Only the pictures are to be left out; write out the rest of the data exactly.

── Given data

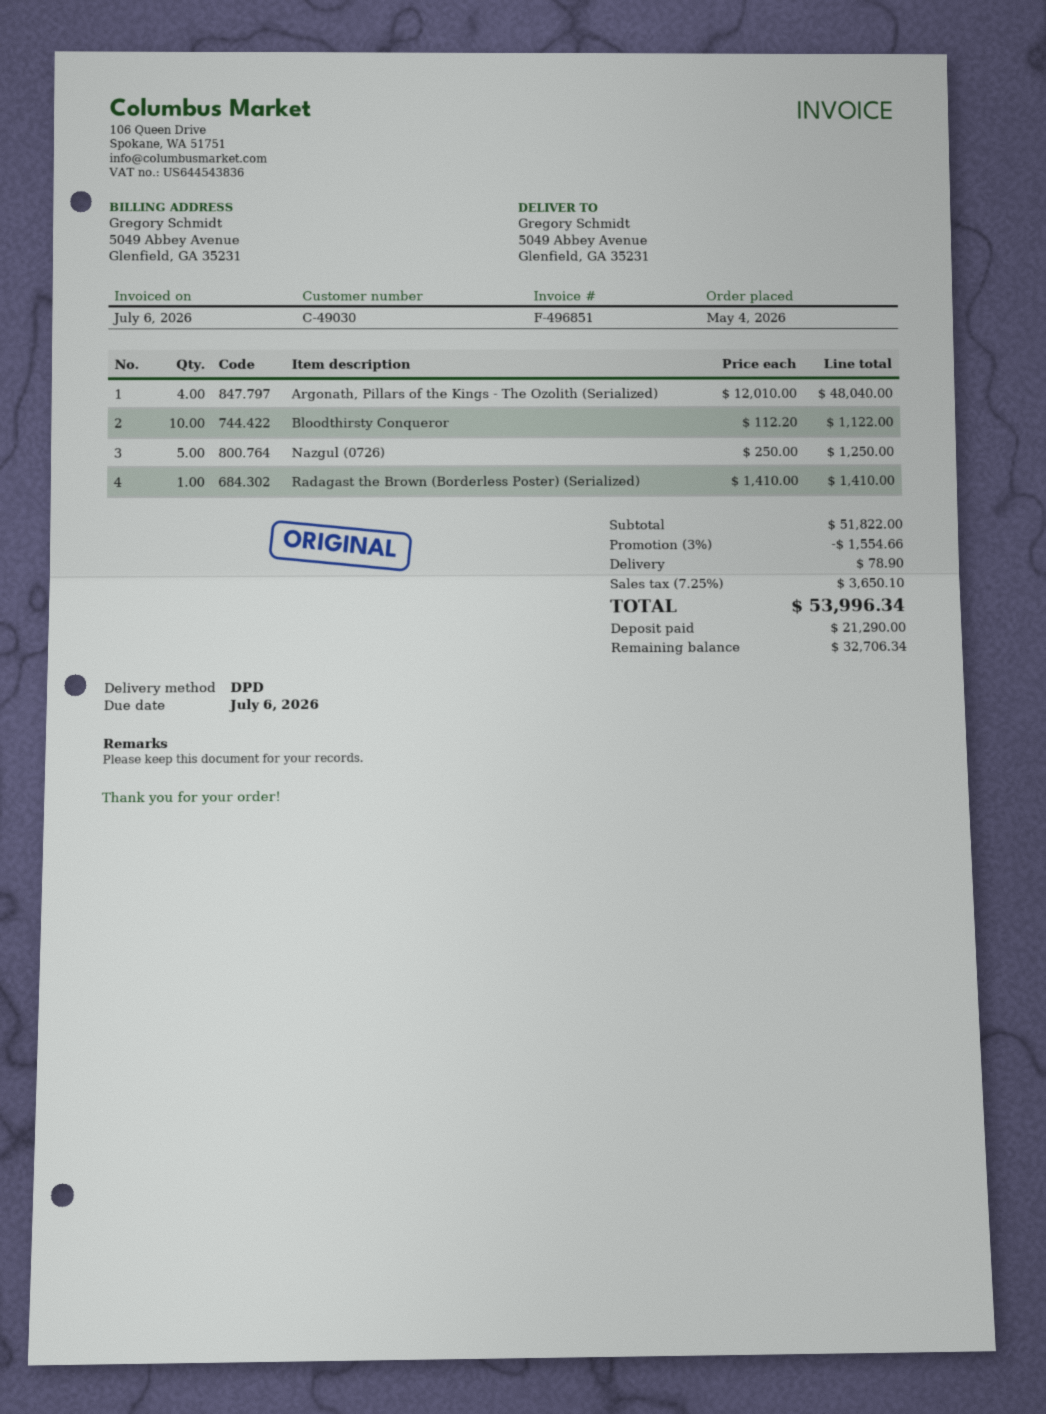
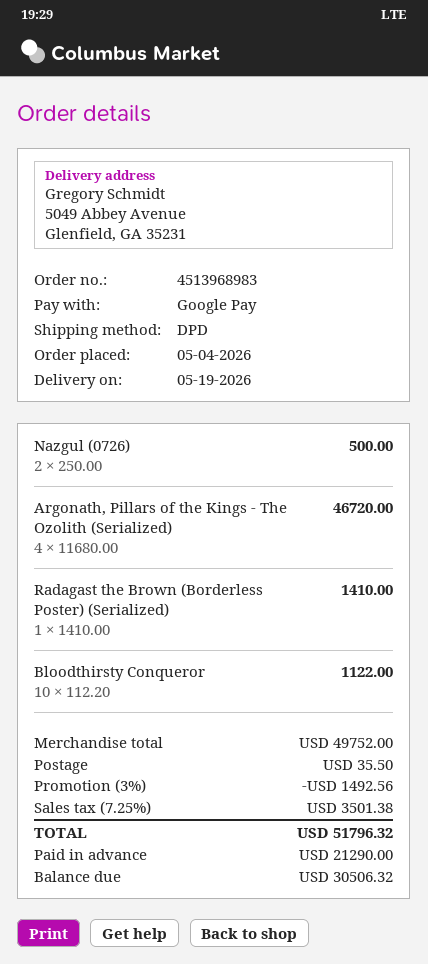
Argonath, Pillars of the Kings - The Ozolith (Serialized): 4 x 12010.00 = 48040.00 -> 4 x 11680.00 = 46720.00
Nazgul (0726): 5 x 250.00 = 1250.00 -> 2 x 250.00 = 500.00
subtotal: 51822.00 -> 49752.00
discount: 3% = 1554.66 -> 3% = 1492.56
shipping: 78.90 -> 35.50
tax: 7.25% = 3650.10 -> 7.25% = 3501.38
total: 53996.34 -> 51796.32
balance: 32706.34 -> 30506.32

────

• _Expected output_:
Argonath, Pillars of the Kings - The Ozolith (Serialized): 4 x 12010.00 = 48040.00 -> 4 x 11680.00 = 46720.00
Nazgul (0726): 5 x 250.00 = 1250.00 -> 2 x 250.00 = 500.00
subtotal: 51822.00 -> 49752.00
discount: 3% = 1554.66 -> 3% = 1492.56
shipping: 78.90 -> 35.50
tax: 7.25% = 3650.10 -> 7.25% = 3501.38
total: 53996.34 -> 51796.32
balance: 32706.34 -> 30506.32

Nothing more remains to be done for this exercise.